Article • 7 min read
How business texting can lead to better customer service
From SMS to WhatsApp, here’s everything you need to know about business texting with customers.
Av Jesse Martin
Senast uppdaterad March 8, 2024
There’s an oft-cited stat that text messages from businesses have a 98 percent open rate, but there’s a lot more to business texting than just outbounding customers.
Customer service has been transformed by messaging. In 2020, support requests surged over messaging apps, with WhatsApp seeing 101 percent growth from the previous year. Only 15 percent of surveyed customers said they preferred to use SMS as a customer support channel when available.
The lesson? The definition of business texting is expanding to mean more than SMS: If businesses want to provide better CX, they have to reach customers where they are—on social messaging channels.
What is business texting?
Business text messaging is leveraging popular mobile communication channels, including SMS and chat apps like WhatsApp and Facebook Messenger, which billions of people use to provide a better customer experience. While text message marketing is an important function of business text messaging, it’s much more than that.
Business texting is often thought of as a marketing channel—77 percent of customers opt-in to receiving texts for coupons or deals—but it’s a great customer support strategy, depending on which channels and customer engagement tools you’re using.
Benefits of business text messaging
During the pandemic, support requests over WhatsApp and Facebook Messenger spiked, while more traditional service channels like email, SMS, and the phone plateaued. That points to a future where business messaging plays an even greater role in building customer relationships.

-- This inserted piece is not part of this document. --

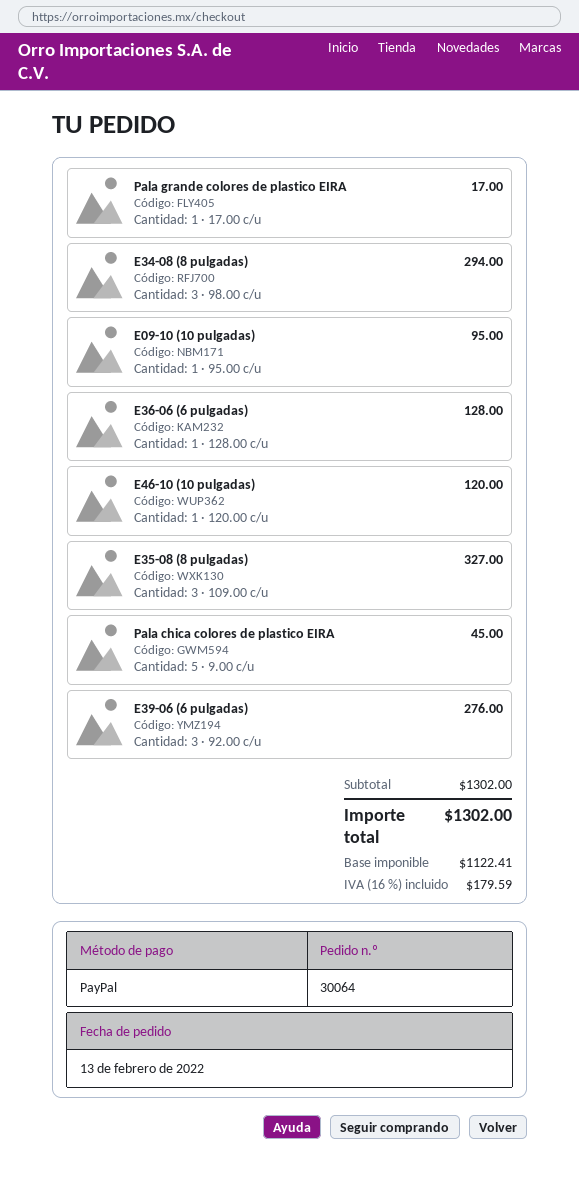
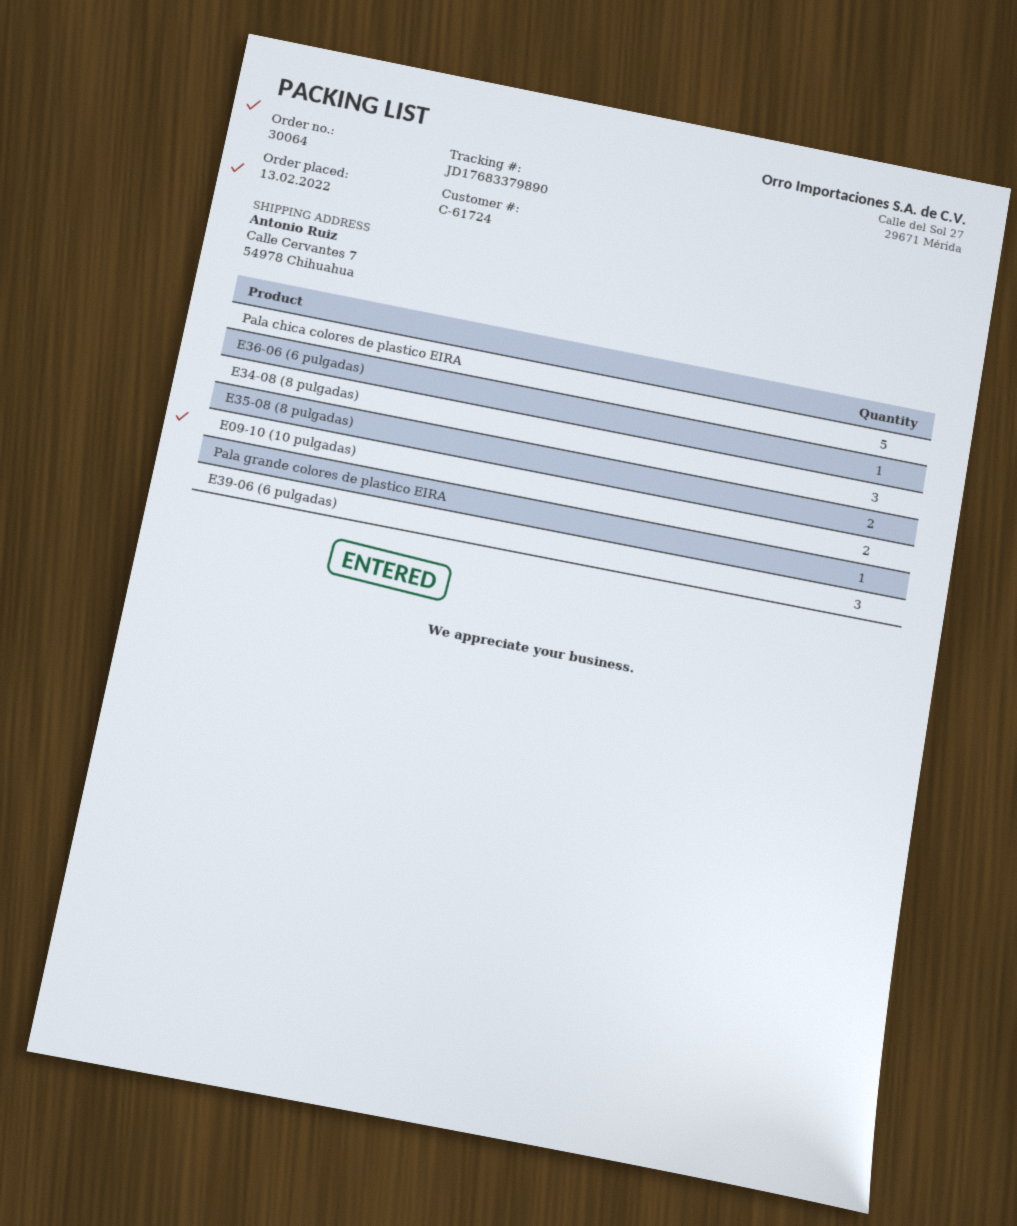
E09-10 (10 pulgadas): 1 -> 2
E46-10 (10 pulgadas): 1 -> none
E35-08 (8 pulgadas): 3 -> 2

Customers prefer messaging with businesses because it’s convenient and personal.
- SMS and social messaging have high CSAT.
SMS and social messaging have high engagement.
Social messaging preserves the conversation history, so customers don’t have to repeat themselves and agents have the context they need.
Business texting channels: SMS vs. social messaging apps
Can I use messaging apps for business texting?
Of course. SMS is only part of the story. When businesses adopted SMS to send reminders, notifications, and updates to their customers, there wasn’t an expectation that the channel would be used to have a conversation. An agent who receives a reply may not have the context of the original conversation, creating a disconnect that could be easily remedied when messaging channels are connected to your customer service software.
Popular messaging apps like WhatsApp and Facebook Messenger changed the way businesses have conversations with customers. Not only is it possible for businesses to set up verified profiles—boosting credibility and authenticity among customers–it’s also possible to preserve the entire thread of the conversation for later. This includes previous interactions customers had with the brand (as well as conversations with bots, reminders, updates, and notifications), giving support agents more context and enabling them to deliver a more personalized customer experience.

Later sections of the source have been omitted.